Tertiary-level telehealth: A media space application

Duncan Roderick Stevenson

    Research output: Contribution to journalArticlepeer-review

    18 Citations (Scopus)


    A media space provides the communications channels to support the interactions between people at different locations using video and audio links and shared access to data. This paper looks at a telehealth implementation of outpatient consultations for tertiary-level paediatric surgical patients, consultations which exercise a high degree of interpersonal and data-sharing communication between the participants.
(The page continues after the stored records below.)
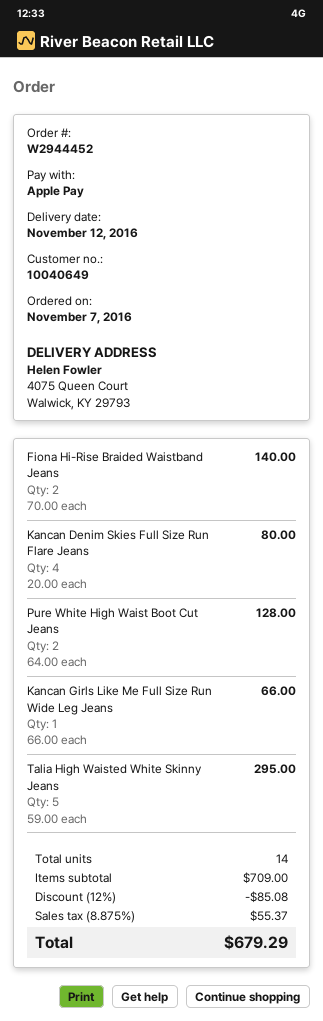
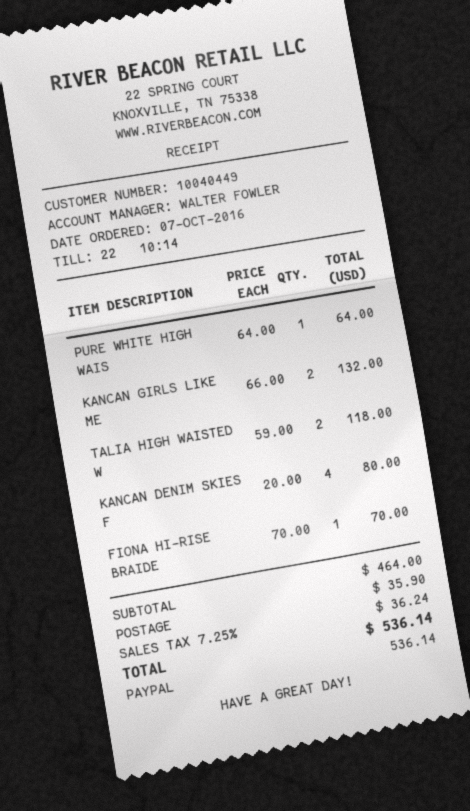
order date: 2016-11-07 -> 2016-10-07
customer number: 10040649 -> 10040449
payment method: Apple Pay -> PayPal
Fiona Hi-Rise Braided Waistband Jeans: 2 x 70.00 = 140.00 -> 1 x 70.00 = 70.00
Pure White High Waist Boot Cut Jeans: 2 x 64.00 = 128.00 -> 1 x 64.00 = 64.00
Kancan Girls Like Me Full Size Run Wide Leg Jeans: 1 x 66.00 = 66.00 -> 2 x 66.00 = 132.00
Talia High Waisted White Skinny Jeans: 5 x 59.00 = 295.00 -> 2 x 59.00 = 118.00
subtotal: 709.00 -> 464.00
discount: 12% = 85.08 -> none
shipping: none -> 35.90
tax: 8.875% = 55.37 -> 7.25% = 36.24
total: 679.29 -> 536.14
Framing the telehealth situation as a media space invites the designer of the telehealth system to access a large body of prior work which identifies and discusses many of the issues that will arise in this complex multi-participant telehealth context. This paper presents, as a case study, a two-year project that developed and deployed a whole-of-room telehealth system in partnership with surgeons from The Royal Children's Hospital (RCH), Melbourne, Australia. Based on observations at the hospital and discussions with the surgeons, a descriptive model of the proposed telehealth consultation (and of its deployment in a clinical trial) was developed. This descriptive model became the vehicle for gathering requirements and for design and evaluation of the telehealth system. The evaluation contained four major components: two human factors studies, an observational study of training and process change for the clinicians and a clinical trial of the resulting system. The case study demonstrates the flow of design decisions from concept to deployment. It highlights the gaps that appeared in the descriptive model when the transition was made from the laboratory to deployment in the hospital. The conclusion is that, at this relatively unexplored level of telehealth, there are likely to be gaps in such a descriptive model that are not uncovered by laboratory experiments or by analytic evaluation but emerge only during a clinical trial with actual patients, clinicians and patient data.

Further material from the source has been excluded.